What you owe. Every debt, every balance, every interest rate, all in one place where you can actually see it.

What you earn. Your real take-home income, not your salary on paper but what actually lands in your account each month.

What you actually spend. Not what you planned to spend or what you think you spend. What you actually spent, averaged across the last few months of real statements.

These four numbers are your starting point- even if they’re uncomfortable, even if they’re not quite what you wanted to see. It’s just a starting point, and everything goes from here. 

What Your Net Worth Actually Means

Your net worth is everything you own minus everything you owe. That’s it. It is simpler than it sounds and more powerful than most people realize.

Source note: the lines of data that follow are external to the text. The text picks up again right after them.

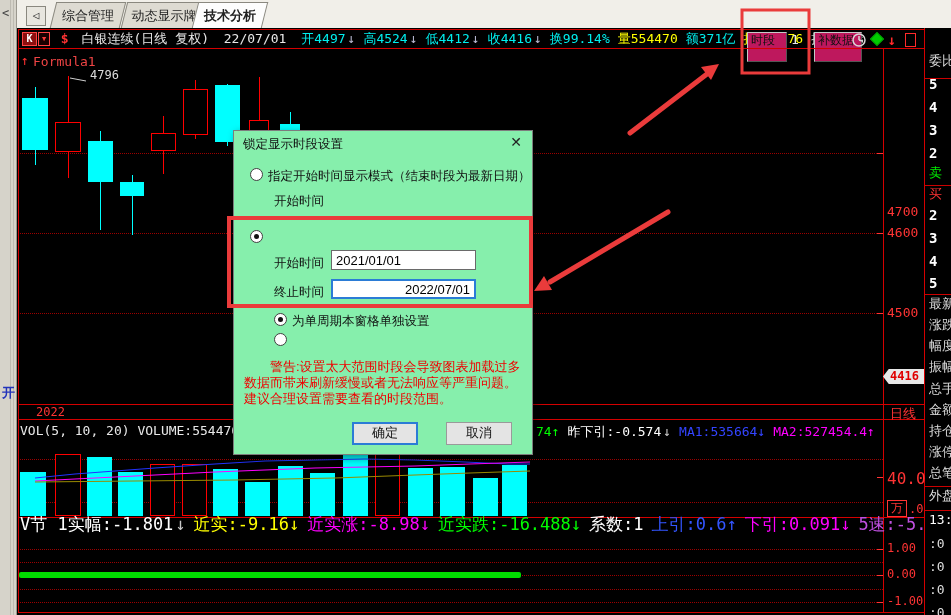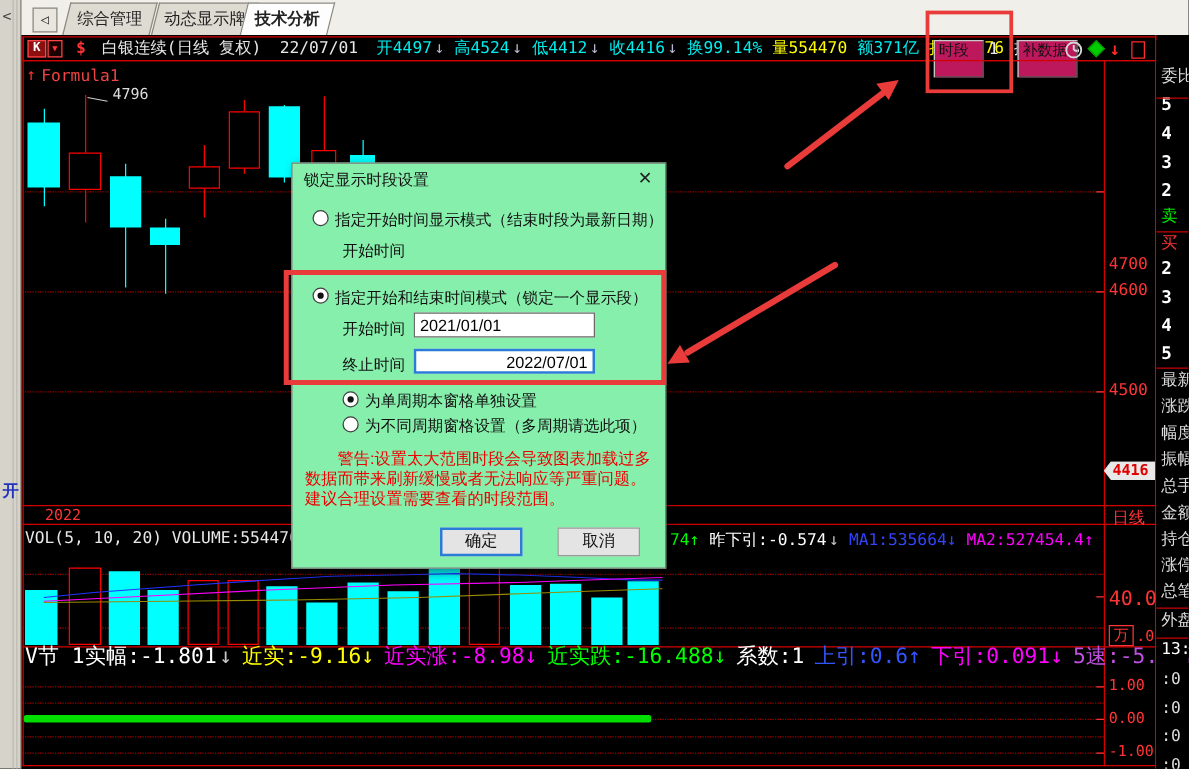--- a/index.html
+++ b/index.html
@@ -245,30 +245,28 @@
 
 <div class="dlg">
   <div class="dtitle">锁定显示时段设置</div>
   <div class="dclose">✕</div>
 
   <div class="radio" id="r-mode1" style="left:16px;top:37px"></div>
   <div class="dlbl" style="left:34px;top:37px">指定开始时间显示模式（结束时段为最新日期）</div>
   <div class="dlbl" style="left:40px;top:62px">开始时间</div>
 
   <div class="radio sel" id="r-mode2" style="left:16px;top:99px"></div>
-  <div class="dlbl" style="left:34px;top:99px">指定开始和结束时间模式（锁定一个显示段）</div>
   <div class="dlbl" style="left:40px;top:124px">开始时间</div>
   <input class="dinput" style="left: 97px; top: 119px;" value="2021/01/01">
   <div class="dlbl" style="left:40px;top:153px">终止时间</div>
   <input class="dinput focus" style="left: 97px; top: 148px; text-align: right;" value="2022/07/01">
 
   <div class="radio sel" id="r-scope1" style="left:40px;top:182px"></div>
   <div class="dlbl" style="left:58px;top:182px">为单周期本窗格单独设置</div>
   <div class="radio" id="r-scope2" style="left:40px;top:202px"></div>
-  <div class="dlbl" style="left:58px;top:202px">为不同周期窗格设置（多周期请选此项）</div>
 
   <div class="warn">警告:设置太大范围时段会导致图表加载过多数据而带来刷新缓慢或者无法响应等严重问题。建议合理设置需要查看的时段范围。</div>
 
   <div class="btn primary" style="left:118px;top:291px">确定</div>
   <div class="btn" style="left:212px;top:291px">取消</div>
 </div>
 
 <svg class="ann">
   <rect id="ann-rect1" fill="none" stroke-width="3" x="742" y="10" width="67" height="63" stroke="#ea3b3b"></rect>
   <rect id="ann-rect2" fill="none" stroke-width="4" x="229" y="218" width="302" height="88" stroke="#ea3b3b"></rect>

If the number is positive, it means you own more than you owe. If it is zero or negative, that is your starting point. It’s not a verdict- it just tells you the direction you are heading. If you are- or can begin- steadily growing your net worth, even slowly, that means you’re moving forward. And once you know your number, you can track it over time and actually see the proof that what you are doing is working- even when it does not feel like it month to month.

What Your Cash Flow Tells You

Your monthly cash flow is the difference between what comes in and what goes out. If this number is positive, you have something to work with- even if it feels small. Fifty dollars a month still adds up. If it is zero or negative, that’s a good thing to know- and now you can work on changing it. Most women who calculate their real cash flow for the first time find out things are either better than they feared, or they finally understand why things have felt so hard. Both of those are useful. Both of those are better than the uncertainty that has been sitting in the back of your mind.

Life Being Hard Doesn’t Mean You’re Irresponsible

Many of us spent our 30s and 40s raising children, often on tight budgets. Surviving divorces and starting over. Caregiving for aging parents while working full time. Recovering from health crises that wiped out savings we had worked hard to build. Supporting partners through job loss or hardship. Pouring ourselves into everyone else and leaving nothing in reserve for our own financial futures.

All of these things cost money, not to mention energy and the mental bandwidth it takes just to get through the day. There was no leftover capacity for financial planning. There was just survival. But that doesn’t mean we can’t change that now. 

The only thing standing between you and clarity is the willingness to look.

The Tool That Makes This Actually Doable

If you’re interested, I made a tool that helps women with this exact process, called The Financial Snapshot

It walks you through all four steps and can take maybe an afternoon to complete. By the end you’ll know exactly what you own, what you owe, what you earn, and what you actually spend. It auto-calculates your numbers and gives you suggestions for your next steps. If you’re not a “spreadsheet” person- don’t worry! You don’t have to be a “spreadsheet person” to use it. It was designed for women who have been avoiding this, and are maybe scared of what they might find.

It is a Google Sheet template that you copy and keep. You pull up your accounts, fill in the numbers, and by the time you close your laptop you have a complete, honest picture of where you stand. Probably for the first time.

Get the Financial Snapshot here for $7

The number you have been dreading is almost always less scary than the story you have been telling yourself about it.

A Year From Now

A year from now you will either still be carrying that quiet dread, or you will have spent one afternoon getting clear, and then spent the months since building something real.

You don’t need a perfect budget or a financial plan yet. The first step is just figuring out your numbers.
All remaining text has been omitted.